On the surface, the ever evolving Microsoft Office 365 platform seems like a win. With all the toolsets included with the suite, it seems like a no-brainer for many large enterprise organizations to make the switch - which is exactly what I've been working on lately. Specifically, I've been trying to update a staff intranet to allow for single sign on (SSO) through Azure Active Directory and to utilize the office 365 tools as much as possible.
The first step in this process for me was to get a help desk setup for staff to use to request support or flag an issue. Since O365 comes with Planner, this should be a piece of cake, right? Not so fast.
The Missing Link
At first glance, my approach was to setup the following flow:
On the surface, this should work but there was a major gap with the Microsoft Forms product as it doesn't have the ability to include file attachments. This seems like a major shortcoming but after a lot of research, no solution to uploading files from a submission form seemed to be available in the O365 platform.
After a frustrating afternoon exploring the lack of cohesion with M$ products, I decided to regroup and incorporate a couple of tools we had already been using on our intranet - Freshdesk and Gravity forms.

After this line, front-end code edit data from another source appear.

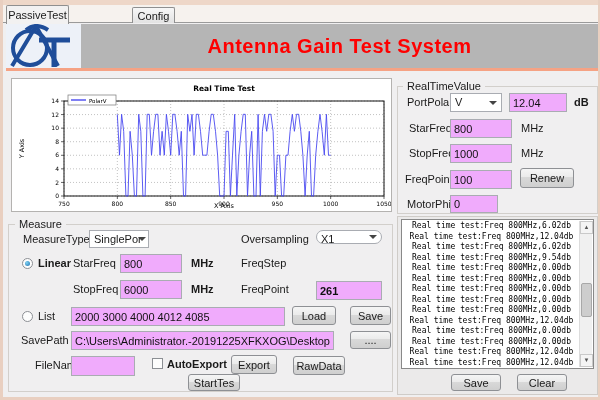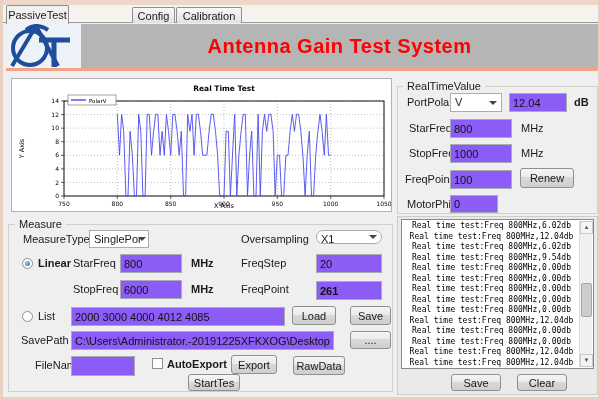"Calibration" div.tab { html: <div>Calibration</div> -> none }
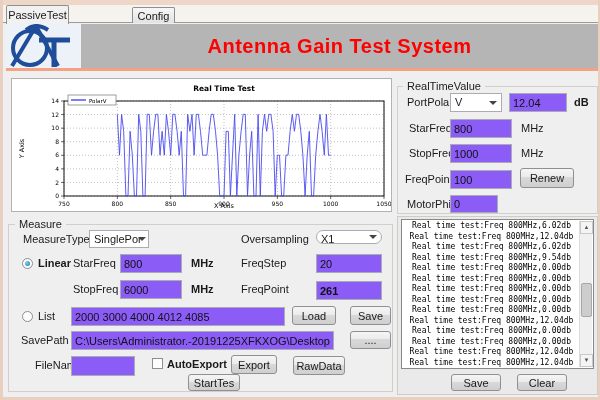"12.04" .input { background: #8b5cf6 -> #f0abfc }
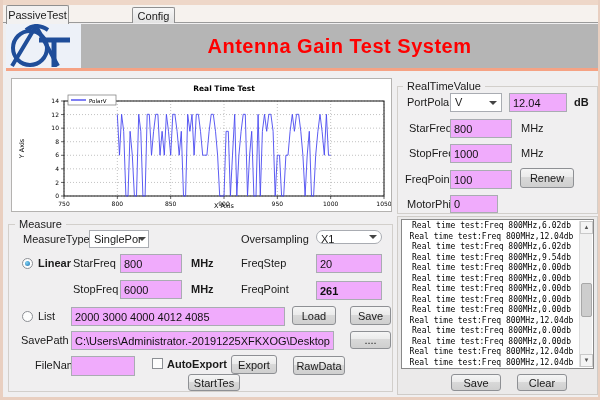"20" input.input { html: <input> -> none }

The word convoluted comes to mind and I found myself questioning the use of Office 365 entirely for this process. However, by creating this birds nest of an integration we get the following benefits:
- A feature rich support desk (Freshdesk)
- A shared calendar (Outlook) and work schedule (Planner) that allows tasks / tickets to be assigned to staff without everyone needing a Freshdesk seat.
I won't go into detail on how to push Gravity Forms requests into Freshdesk but you can either do a custom integration using the API's or just use a product like Zapier to build the connection and map your fields into the Freshdesk ticket.
Using the Flow module for Freshdesk, I pushed the ticket into a planner task with the following process:
When a ticket containing the specific subject, in my case 'Support Request' is created:
...create a task in Planner. The key here is to first create the task, then wait at least five seconds so that we can access the task by the id. If we don't give it a bit of time, Flow cannot find the task and the workflow ends (which seems like another M$ shortcoming).
In order to get the body of the request to display properly, I used the HTML to text module to convert our HTML ticket description into plaintext, which can then be added to the task description.
The end result is a task that can be assigned to any O365 user and a shared calendar that will display in both the Planner Schedule tab and in the users Office 365 calendar.
This is by no means an ideal solution but it works. Hopefully M$ gets their shit together on this so we can build cleaner workflows within Office 365.